Tipton can be reached at rtipton@campustimes.org.

They aren’t good enough?

BY George Bruhn

The topic of gay marriage is now a hot one, made so by Canada’s legalization of it and the recent ruling in Massachusetts. How do I feel about gay marriage? In and of itself, I don’t feel much of anything, but I think that it is inexcusable to allow institutionalized prejudice, even if it has been a part of our culture since the beginning.

I believe that the constitution of this country is made to give as much freedom as possible to individuals to live as they wish, regardless of the moral standards of others. It is therefore imperative to legally recognize as legitimate a union between same-sex couples as they do traditional marriage.

Disregarding the word “marriage,” there are the benefits that I feel should be extended to all committed partners, such as the right to hospital visitation and the transfer of property upon death. To deny these rights to any pairing of individuals who love each other is a disgusting violation of this basic principle, as doing it indicates a governmental stand that one’s way of life isn’t as good as that of those who conform to the standard model.

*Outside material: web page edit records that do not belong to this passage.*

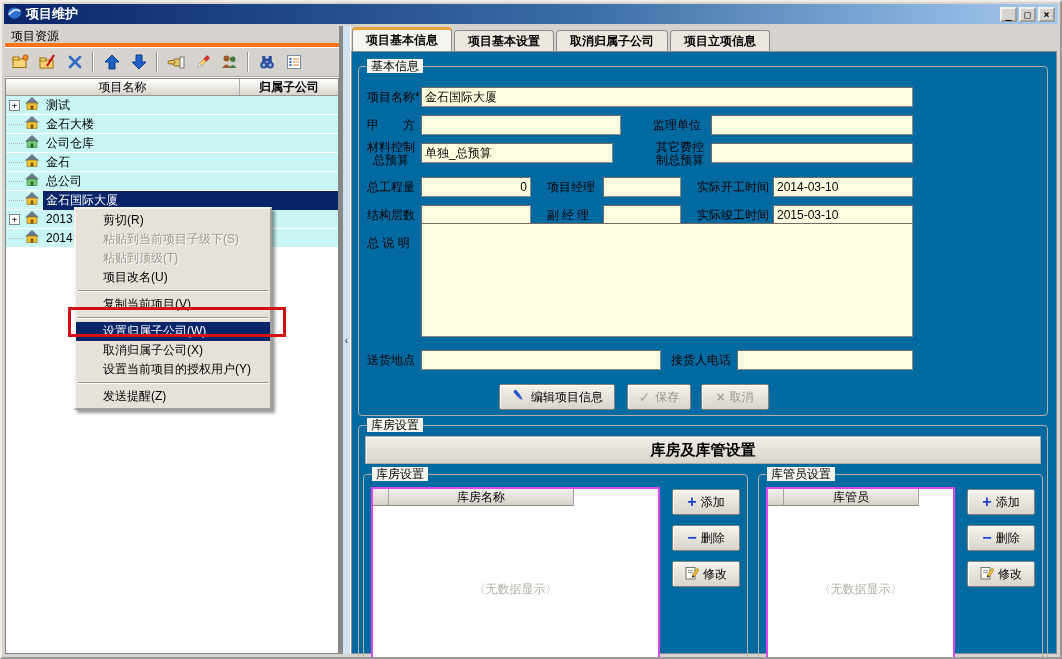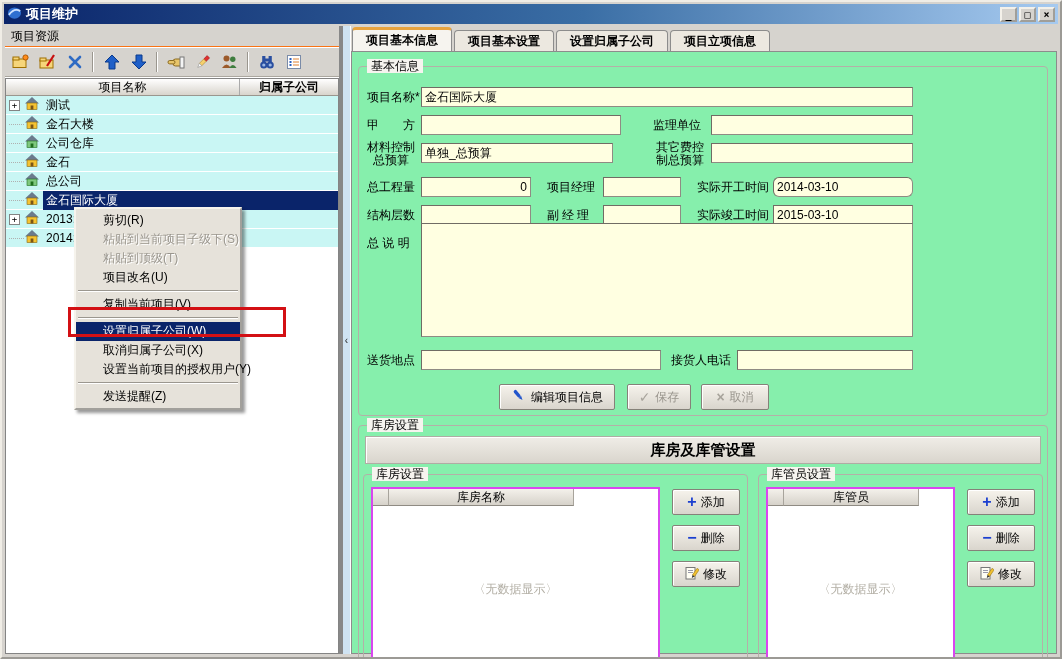--- a/index.html
+++ b/index.html
@@ -16,21 +16,21 @@
   .title-text { color:#fff; font-weight:bold; font-size:13px; margin-left:4px; }
   .win-controls { margin-left:auto; display:flex; gap:2px; }
   .tbtn { width:17px; height:15px; background:#d6d3ce; border:2px outset #f4f1ea;
           font:bold 10px/11px "DejaVu Sans Mono",monospace; text-align:center; padding:0; cursor:default; }
 
   
   .main { position:absolute; left:3px; right:3px; top:24px; bottom:3px; display:flex; }
 
   
   .leftpanel { width:334px; flex:none; display:flex; flex-direction:column; background:#d6d3ce; }
-  .caption { height:21px; line-height:20px; padding-left:6px; border-bottom:1px solid #f97316;
+  .caption { height:21px; line-height:20px; padding-left:6px; border-bottom:4px solid #f97316;
              box-shadow:0 1px 0 #fff; }
   .toolbar { height:30px; display:flex; align-items:center; padding:0 3px; gap:2px;
              border-bottom:1px solid #aba79f; box-shadow:0 1px 0 #fff; }
   .ticon { width:25px; height:24px; display:flex; align-items:center; justify-content:center;
            border:1px solid transparent; }
   .tsep { width:0; height:20px; border-left:1px solid #9a968e; border-right:1px solid #fff; margin:0 3px; }
 
   .tree { flex:1; margin:1px 0 0 0; border:1px solid #848484; background:#fff; overflow:hidden; position:relative; }
   .treehead { height:17px; display:flex; background:linear-gradient(#ffffff,#d8d4cc);
               border-bottom:1px solid #9a968e; }
@@ -51,21 +51,21 @@
               border-right:1px solid #fff; display:flex; align-items:center; justify-content:center;
               color:#222; font-size:10px; cursor:pointer; }
 
   
   .rightpanel { flex:1; display:flex; flex-direction:column; position:relative; }
   .tabs { height:25px; display:flex; align-items:flex-end; padding:2px 0 0 1px;font-weight:bold; }
   .tab { height:21px; line-height:20px; padding:0 13px; background:#ece8e0;
          border:1px solid #8c8c8c; border-bottom:none; border-radius:4px 4px 0 0;
          margin-right:2px; position:relative; top:0; cursor:pointer; }
   .tab.active { height:24px; line-height:21px; background:#f6f4ef; border-top:3px solid #e8a33d; z-index:3; }
-  .tabpanel { flex:1; background:#86efac; border:1px solid #8c8c8c; position:relative; z-index:2; }
+  .tabpanel { flex:1; background:#0369a1; border:1px solid #8c8c8c; position:relative; z-index:2; }
 
   .grp { position:absolute; border:1px solid #b4b0a8; border-radius:4px; }
   .grp-title { position:absolute; top:-8px; left:8px; background:#f6f4ef; padding:0 4px; line-height:14px; }
 
   .flabel { position:absolute; height:20px; line-height:20px; white-space:nowrap; }
   .flabel2 { position:absolute; text-align:center; line-height:13px; }
   .inp { position:absolute; height:20px; background:#ffffe1; border:1px solid #8f8b83;
          border-top-color:#706c64; border-left-color:#706c64; padding:0 3px; font-size:12px;
          font-family:inherit; }
   .ra { text-align:right; }
@@ -95,21 +95,21 @@
   .lh-c1 { width:16px; }
   .empty { position:absolute; top:44%; left:0; width:100%; text-align:center; color:#b3afa5; }
   .btncol { width:68px; flex:none; display:flex; flex-direction:column; gap:10px; padding-top:2px; }
   .cbtn { height:26px; background:linear-gradient(#f6f3ec,#d9d5cd); border:1px solid #858179;
           border-radius:2px; box-shadow:inset 1px 1px 0 #fff; font-size:12px; font-family:inherit;
           display:flex; align-items:center; justify-content:center; gap:4px; cursor:pointer; }
   .bplus  { color:#1b3fd0; font-weight:bold; font-size:16px; line-height:14px; }
   .bminus { color:#1b3fd0; font-weight:bold; font-size:16px; line-height:14px; }
 
   
-  .menu { position:absolute; left:72px; top:205px; width:168px; z-index:50;
+  .menu { position:absolute; left:72px; top:205px; width:198px; z-index:50;
           background:#e6e2da; border:2px outset #f6f3ec; padding:2px 0;
           box-shadow:3px 3px 3px rgba(0,0,0,.4); }
   .mi { height:19px; line-height:19px; padding-left:27px; white-space:nowrap; cursor:default; }
   .mi.dis { color:#9a968e; text-shadow:1px 1px 0 #fff; }
   .mi.hl { background:#0a246a; color:#fff; }
   .msep { border-top:1px solid #9b978f; border-bottom:1px solid #fff; margin:3px 2px; }
   .redbox { position:absolute; left:66px; top:305px; width:218px; height:30px;
             border:3px solid #d31014; z-index:60; pointer-events:none; }
 </style>
 </head>
@@ -311,21 +311,21 @@
     </div>
 
     <div class="splitter">
       <span>‹</span>
     </div>
 
     <div class="rightpanel">
       <div class="tabs">
         <div class="tab active">项目基本信息</div>
         <div class="tab">项目基本设置</div>
-        <div class="tab">设置归属子公司</div>
+        <div class="tab">取消归属子公司</div>
         <div class="tab">项目立项信息</div>
       </div>
 
       <div class="tabpanel">
 
         <div class="grp" style="left:6px; right:8px; top:14px; height:350px;">
           <span class="grp-title">基本信息</span>
 
           <span class="flabel" style="left:8px; top:20px;">项目名称*</span>
           <input class="inp" style="left: 62px; top: 20px; width: 492px;" value="金石国际大厦">
@@ -338,21 +338,21 @@
           <span class="flabel2" style="left:4px; top:74px; width:56px;"><span>材料控制</span><br><span>总预算</span></span>
           <input class="inp" style="left: 62px; top: 76px; width: 192px;" value="单独_总预算">
           <span class="flabel2" style="left:292px; top:74px; width:58px;"><span>其它费控</span><br><span>制总预算</span></span>
           <input class="inp" style="left: 352px; top: 76px; width: 202px;" value="">
 
           <span class="flabel" style="left:8px; top:110px;">总工程量</span>
           <input class="inp ra" style="left: 62px; top: 110px; width: 110px;" value="0">
           <span class="flabel" style="left:188px; top:110px;">项目经理</span>
           <input class="inp" style="left: 244px; top: 110px; width: 78px;" value="">
           <span class="flabel" style="left:338px; top:110px;">实际开工时间</span>
-          <input class="inp" style="left: 414px; top: 110px; width: 140px; border-radius: 6px;" value="2014-03-10">
+          <input class="inp" style="left: 414px; top: 110px; width: 140px;" value="2014-03-10">
 
           <span class="flabel" style="left:8px; top:138px;">结构层数</span>
           <input class="inp" style="left: 62px; top: 138px; width: 110px;" value="">
           <span class="flabel" style="left:188px; top:138px;font-family:Liberation Serif, serif;">副 经 理</span>
           <input class="inp" style="left: 244px; top: 138px; width: 78px;" value="">
           <span class="flabel" style="left:338px; top:138px;">实际竣工时间</span>
           <input class="inp" style="left: 414px; top: 138px; width: 140px;" value="2015-03-10">
 
           <span class="flabel" style="left:8px; top:166px;">总 说 明</span>
           <textarea class="ta" style="left: 62px; top: 156px; width: 492px; height: 114px;"></textarea>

In an effort to legitimize this prejudice, the opponents put forth that this will “destroy the family.” How? If I have a family, and there is a gay couple next door, what possible difference would that make to the functioning of my family if they are married? Perhaps what they mean is that allowing gay couples to marry would wreck their pristine conception of the traditional nuclear family as being the only correct and existence-worthy setup.

We have here a bigotry that they dance around, scared to state it explicitly. They respond with silence and tension at the allowance of gays to live and work, but still feel that their relationships are not legitimate – that they somehow lack the substance, commitment and love that would be achieved by straight couples, or people pretending to be straight to appease the status quo.

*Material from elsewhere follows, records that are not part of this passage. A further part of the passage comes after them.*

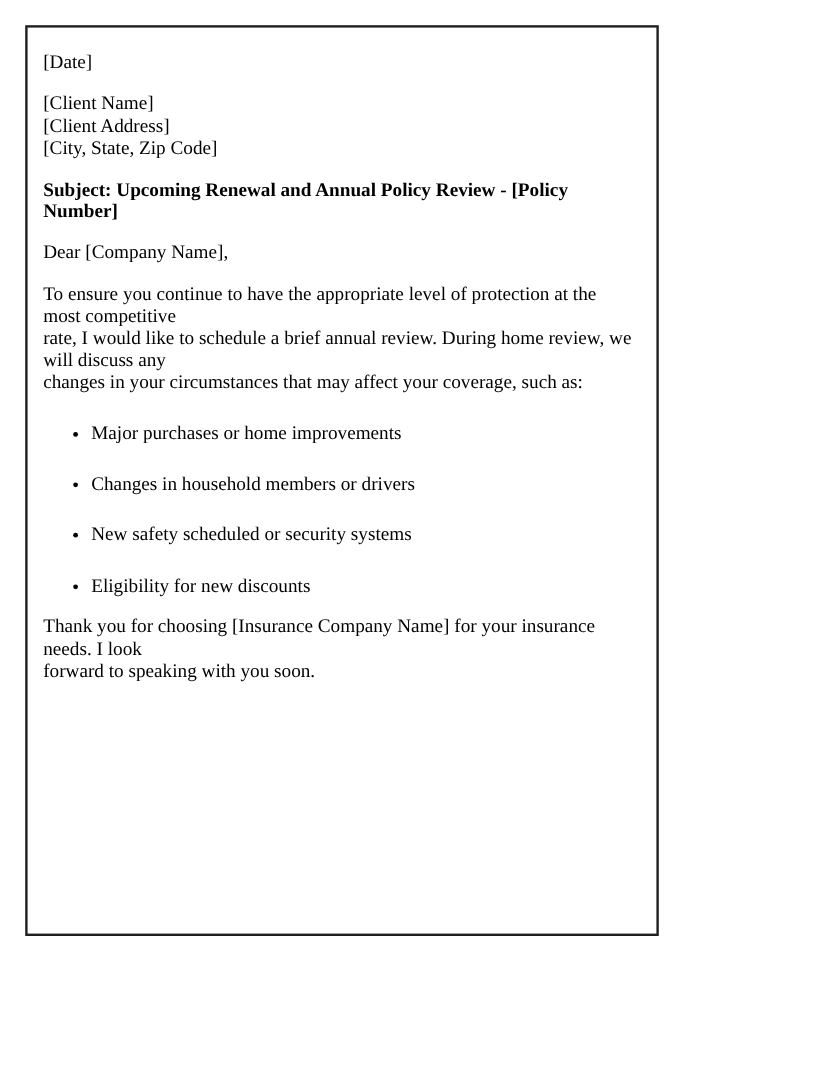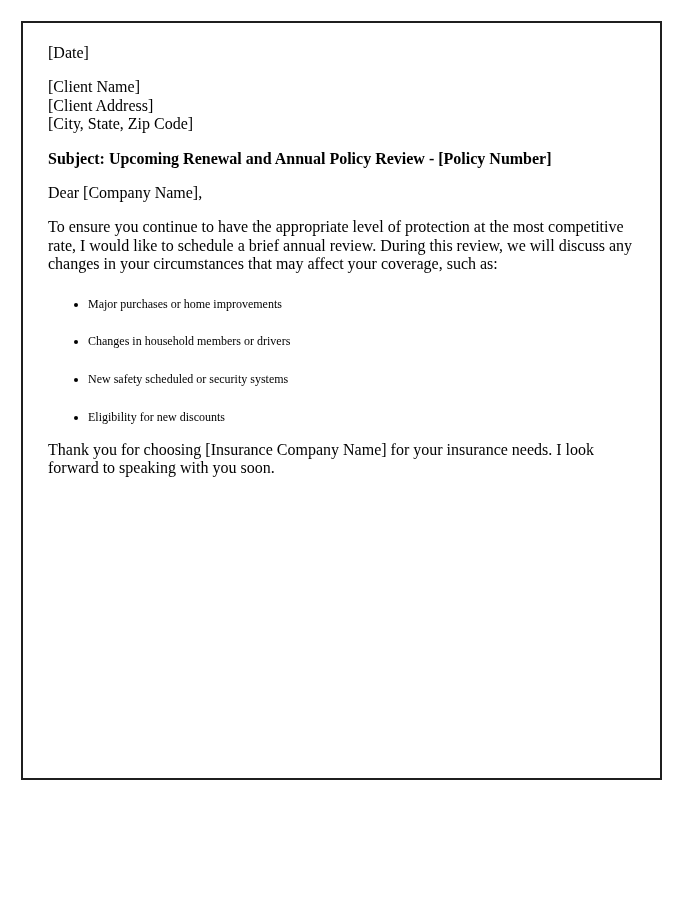--- a/index.html
+++ b/index.html
@@ -18,60 +18,60 @@
     width: 700px;
     height: 900px;
     background: var(--background);
     font-family: "Liberation Serif", "DejaVu Serif", serif;
     color: var(--text);
   }
   .letter-frame {
     position: absolute;
     left: 21px;
     top: 21px;
-    width: 641px;
+    width: 528px;
     height: 759px;
     border: 2px solid var(--frame-border);
     background: var(--background);
-    padding: 5px 18px 0 25px;
+    padding: 5px 18px 0 13px;
     overflow: hidden;
   }
   .letter-frame p {
     margin: 16px 0;
     font-size: 16px;
     line-height: 1.15;
     white-space: pre-line;
   }
   .subject {
     font-weight: bold;
   }
   .letter-frame ul {
     margin: 16px 0;
     padding-left: 40px;
     list-style-type: disc;
   }
   .letter-frame li {
-    font-size: 12px;
+    font-size: 16px;
     line-height: 1.15;
     margin-top: 24px;
   }
 </style>
 </head>
 <body>
 
 <div class="page">
   <div class="letter-frame">
     <p>[Date]</p>
     <p>[Client Name]
 [Client Address]
 [City, State, Zip Code]</p>
     <p class="subject">Subject: Upcoming Renewal and Annual Policy Review - [Policy Number]</p>
     <p>Dear [Company Name],</p>
     <p>To ensure you continue to have the appropriate level of protection at the most competitive
-rate, I would like to schedule a brief annual review. During this review, we will discuss any
+rate, I would like to schedule a brief annual review. During home review, we will discuss any
 changes in your circumstances that may affect your coverage, such as:</p>
     <ul>
         <li>Major purchases or home improvements</li>
         <li>Changes in household members or drivers</li>
         <li>New safety scheduled or security systems</li>
         <li>Eligibility for new discounts</li>
       </ul>
     <p>Thank you for choosing [Insurance Company Name] for your insurance needs. I look
 forward to speaking with you soon.</p>
   </div>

In talking with a friend about the equal rights of gays, I brought up my belief that same-sex couples should be allowed to raise children, at which point he stopped me in my tracks with the idea that a child raised in such a household wouldn’t be brought up in a “moral” environment. What the hell does that even mean?

A child raised by gays will not receive the same quality of moral instruction as one raised by straight people? Are homosexuals by their very nature dishonest and abusive? Far worse – if a child is raised by homosexuals, then he or she might think that it’s okay to be gay, and the communicable disease of homosexuality might spread – and woe to my hypothetical family that lives next door!

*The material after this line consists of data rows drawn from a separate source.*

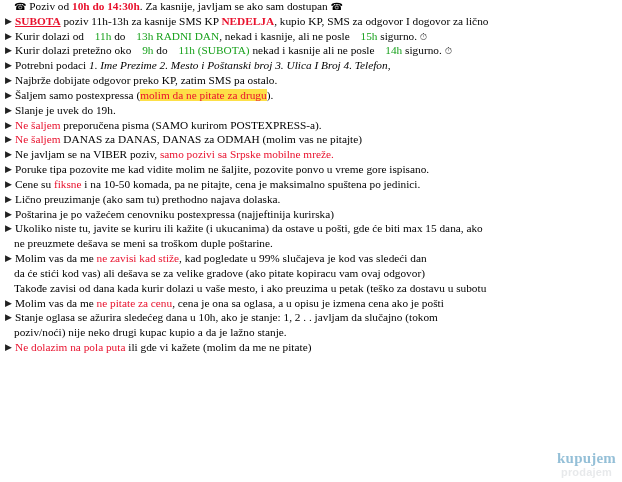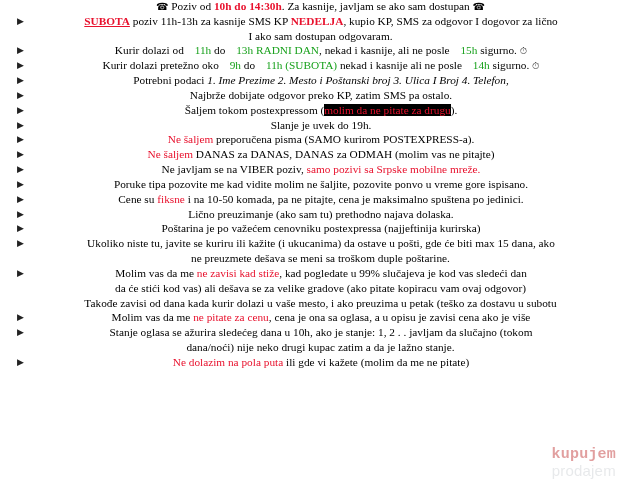--- a/index.html
+++ b/index.html
@@ -19,25 +19,24 @@
   #sheet {
     position: relative;
     width: 622px;
     height: 482px;
     padding: 0;
     box-sizing: border-box;
   }
   .line {
     display: flex;
     align-items: flex-start;
-    padding: 0 6px 0 16px;
+    padding: 0 6px 0 5px;
     line-height: 1.18;
     min-height: 13px;
     margin-bottom: 1.5px;
-    text-align: center;
   }
   .bullet {
     flex: 0 0 auto;
     width: 9px;
     font-size: 9px;
     line-height: 1.35;
     color: #222;
     margin-right: 1px;
     user-select: none;
   }
@@ -48,93 +47,89 @@
   .txt {
     flex: 1 1 auto;
     white-space: normal;
   }
   .red { color: #e8112d; }
   .green { color: #18a11c; margin-left: 8px; }
   .bold { font-weight: bold; }
   .ital { font-style: italic; }
   .u { text-decoration: underline; }
   .hl-green {
-    background: #000000;
+    background: #fde047;
     color: #e8112d;
   }
   .tel {
     font-family: "DejaVu Sans", sans-serif;
     font-size: 10px;
   }
   .clock {
     font-family: "DejaVu Sans", sans-serif;
     font-size: 9.5px;
     color: #333;
   }
   .wm {
     position: absolute;
     right: 6px;
     bottom: 4px;
     text-align: center;
     opacity: 0.42;
     pointer-events: none;
   }
   .wm .wm1 {
-    font-family: Liberation Mono, monospace;
+    font-family: Liberation Serif, serif;
     font-weight: bold;
     font-size: 15px;
-    color: #b91c1c;
+    color: #0369a1;
     letter-spacing: 0.2px;
     line-height: 1.02;
   }
   .wm .wm2 {
     font-family: "Liberation Sans", sans-serif;
-    font-weight: normal;
-    font-size: 15px;
+    font-weight: bold;
+    font-size: 11px;
     color: #c8ccd0;
     letter-spacing: 0.2px;
     line-height: 1.02;
   }
 </style>
 </head>
 <body>
 
 <div id="sheet">
   <div id="lines">
       <div class="line">
         <span class="nb"></span>
         <span class="txt"><span class="tel">☎</span><span> Poziv od </span><span class="red bold">10h do 14:30h</span><span>. Za kasnije, javljam se ako sam dostupan </span><span class="tel">☎</span></span>
       </div>
       <div class="line">
         <span class="bullet">▶</span>
         <span class="txt"><span class="red bold u">SUBOTA</span><span> poziv 11h-13h za kasnije SMS KP </span><span class="red bold">NEDELJA</span><span>, kupio KP, SMS za odgovor I dogovor za lično</span></span>
       </div>
       <div class="line">
-        <span class="nb"></span>
-        <span class="txt"><span>I ako sam dostupan odgovaram.</span></span>
-      </div>
-      <div class="line">
         <span class="bullet">▶</span>
         <span class="txt"><span>Kurir dolazi od </span><span class="green">11h</span><span> do </span><span class="green">13h RADNI DAN</span><span>, nekad i kasnije, ali ne posle </span><span class="green">15h</span><span> sigurno. </span><span class="clock">⏱</span></span>
       </div>
       <div class="line">
         <span class="bullet">▶</span>
         <span class="txt"><span>Kurir dolazi pretežno oko </span><span class="green">9h</span><span> do </span><span class="green">11h (SUBOTA)</span><span> nekad i kasnije ali ne posle </span><span class="green">14h</span><span> sigurno. </span><span class="clock">⏱</span></span>
       </div>
       <div class="line">
         <span class="bullet">▶</span>
         <span class="txt"><span>Potrebni podaci </span><span class="ital">1. Ime Prezime 2. Mesto i Poštanski broj 3. Ulica I Broj 4. Telefon,</span></span>
       </div>
       <div class="line">
         <span class="bullet">▶</span>
         <span class="txt"><span>Najbrže dobijate odgovor preko KP, zatim SMS pa ostalo.</span></span>
       </div>
       <div class="line">
         <span class="bullet">▶</span>
-        <span class="txt"><span>Šaljem tokom postexpressom </span><span>(</span><span class="hl-green">molim da ne pitate za drugu</span><span>).</span></span>
+        <span class="txt"><span>Šaljem samo postexpressa </span><span>(</span><span class="hl-green">molim da ne pitate za drugu</span><span>).</span></span>
       </div>
       <div class="line">
         <span class="bullet">▶</span>
         <span class="txt"><span>Slanje je uvek do 19h.</span></span>
       </div>
       <div class="line">
         <span class="bullet">▶</span>
         <span class="txt"><span class="red">Ne šaljem</span><span> preporučena pisma (SAMO kurirom POSTEXPRESS-a).</span></span>
       </div>
       <div class="line">
@@ -176,29 +171,29 @@
       <div class="line">
         <span class="nb"></span>
         <span class="txt"><span>da će stići kod vas) ali dešava se za velike gradove (ako pitate kopiracu vam ovaj odgovor)</span></span>
       </div>
       <div class="line">
         <span class="nb"></span>
         <span class="txt"><span>Takođe zavisi od dana kada kurir dolazi u vaše mesto, i ako preuzima u petak (teško za dostavu u subotu</span></span>
       </div>
       <div class="line">
         <span class="bullet">▶</span>
-        <span class="txt"><span>Molim vas da me </span><span class="red">ne pitate za cenu</span><span>, cena je ona sa oglasa, a u opisu je zavisi cena ako je više</span></span>
+        <span class="txt"><span>Molim vas da me </span><span class="red">ne pitate za cenu</span><span>, cena je ona sa oglasa, a u opisu je izmena cena ako je pošti</span></span>
       </div>
       <div class="line">
         <span class="bullet">▶</span>
         <span class="txt"><span>Stanje oglasa se ažurira sledećeg dana u 10h, ako je stanje: 1, 2 . . javljam da slučajno (tokom</span></span>
       </div>
       <div class="line">
         <span class="nb"></span>
-        <span class="txt"><span>dana/noći) nije neko drugi kupac zatim a da je lažno stanje.</span></span>
+        <span class="txt"><span>poziv/noći) nije neko drugi kupac kupio a da je lažno stanje.</span></span>
       </div>
       <div class="line">
         <span class="bullet">▶</span>
         <span class="txt"><span class="red">Ne dolazim na pola puta</span><span> ili gde vi kažete (molim da me ne pitate)</span></span>
       </div>
     </div>
 
   <div class="wm">
     <div class="wm1">kupujem</div>
     <div class="wm2">prodajem</div>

This is what every argument that I have heard against my view boils down to, plus religious reasons. Even if every person in the United States were Catholic, it is reprehensible to impose Catholic reasons for public policy. The question at the bottom of it is this – are gay people equal to straight people in the eyes of the law, or are they subhuman? If they are equal, then the answer to the gay marriage question should be obvious.